## What you should do
Give the number of lines containing "kthFromEnd" in this listing, with no other words.

## Records for the task
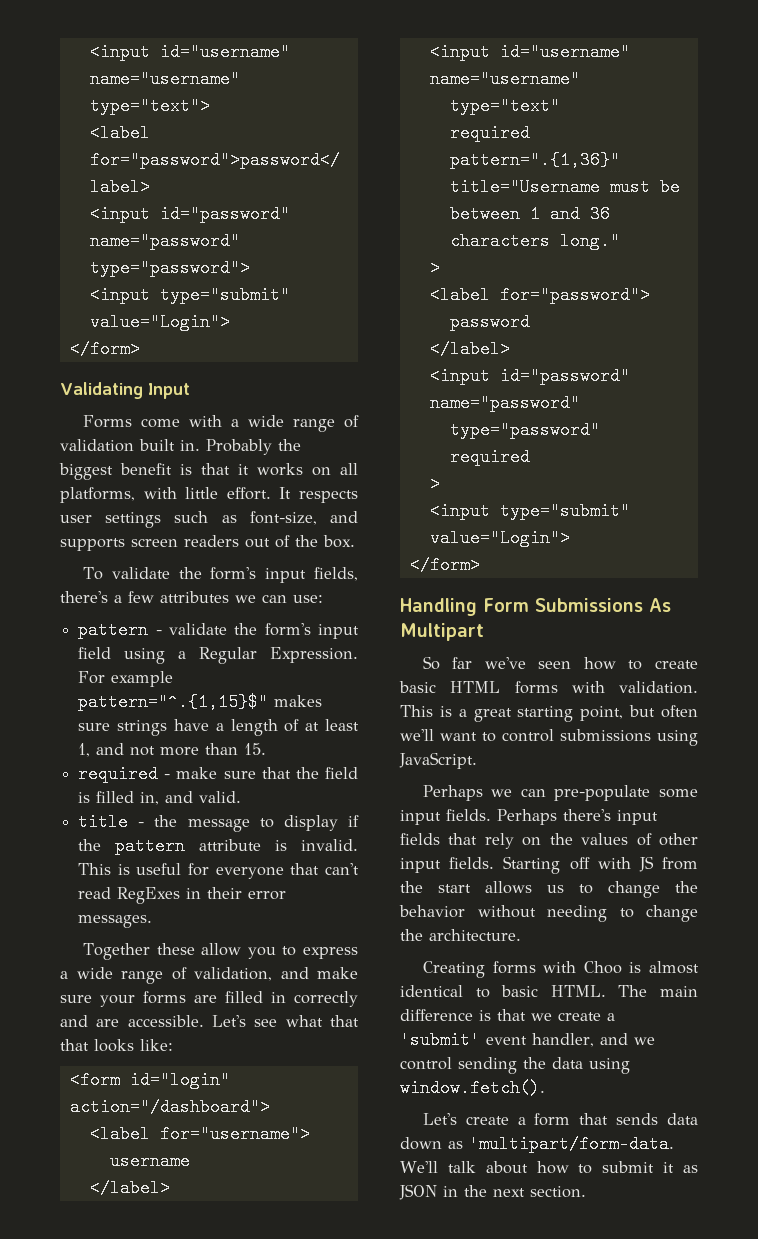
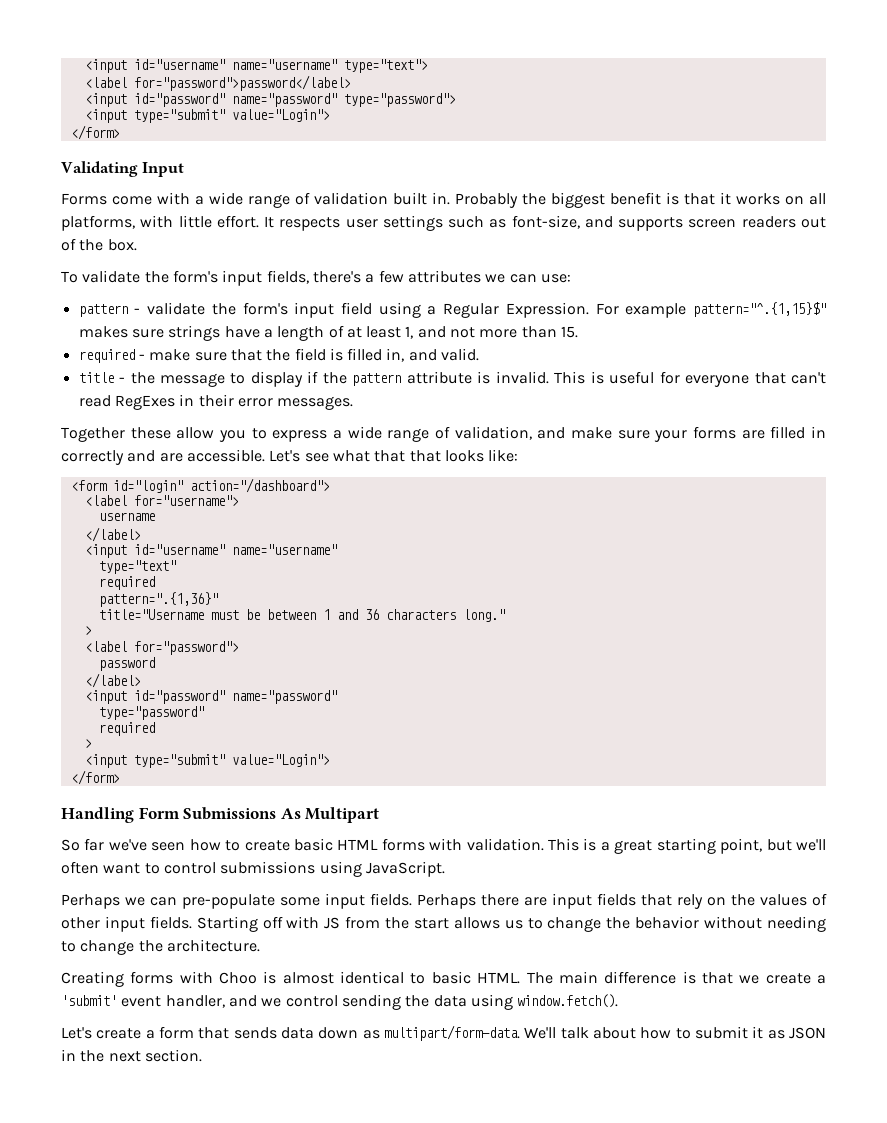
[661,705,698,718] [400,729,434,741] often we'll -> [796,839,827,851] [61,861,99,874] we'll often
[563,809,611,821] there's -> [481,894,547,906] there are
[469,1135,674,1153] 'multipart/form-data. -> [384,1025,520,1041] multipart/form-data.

* * *

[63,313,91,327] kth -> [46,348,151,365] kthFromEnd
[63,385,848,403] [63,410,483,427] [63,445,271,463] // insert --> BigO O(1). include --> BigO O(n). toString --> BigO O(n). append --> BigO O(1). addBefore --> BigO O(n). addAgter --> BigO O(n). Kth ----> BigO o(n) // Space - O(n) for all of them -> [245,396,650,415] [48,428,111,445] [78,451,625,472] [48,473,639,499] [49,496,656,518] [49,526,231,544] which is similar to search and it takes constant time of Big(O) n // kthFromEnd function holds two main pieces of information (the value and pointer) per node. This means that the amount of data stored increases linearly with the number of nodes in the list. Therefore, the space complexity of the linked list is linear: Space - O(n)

## Solution to the exercise
2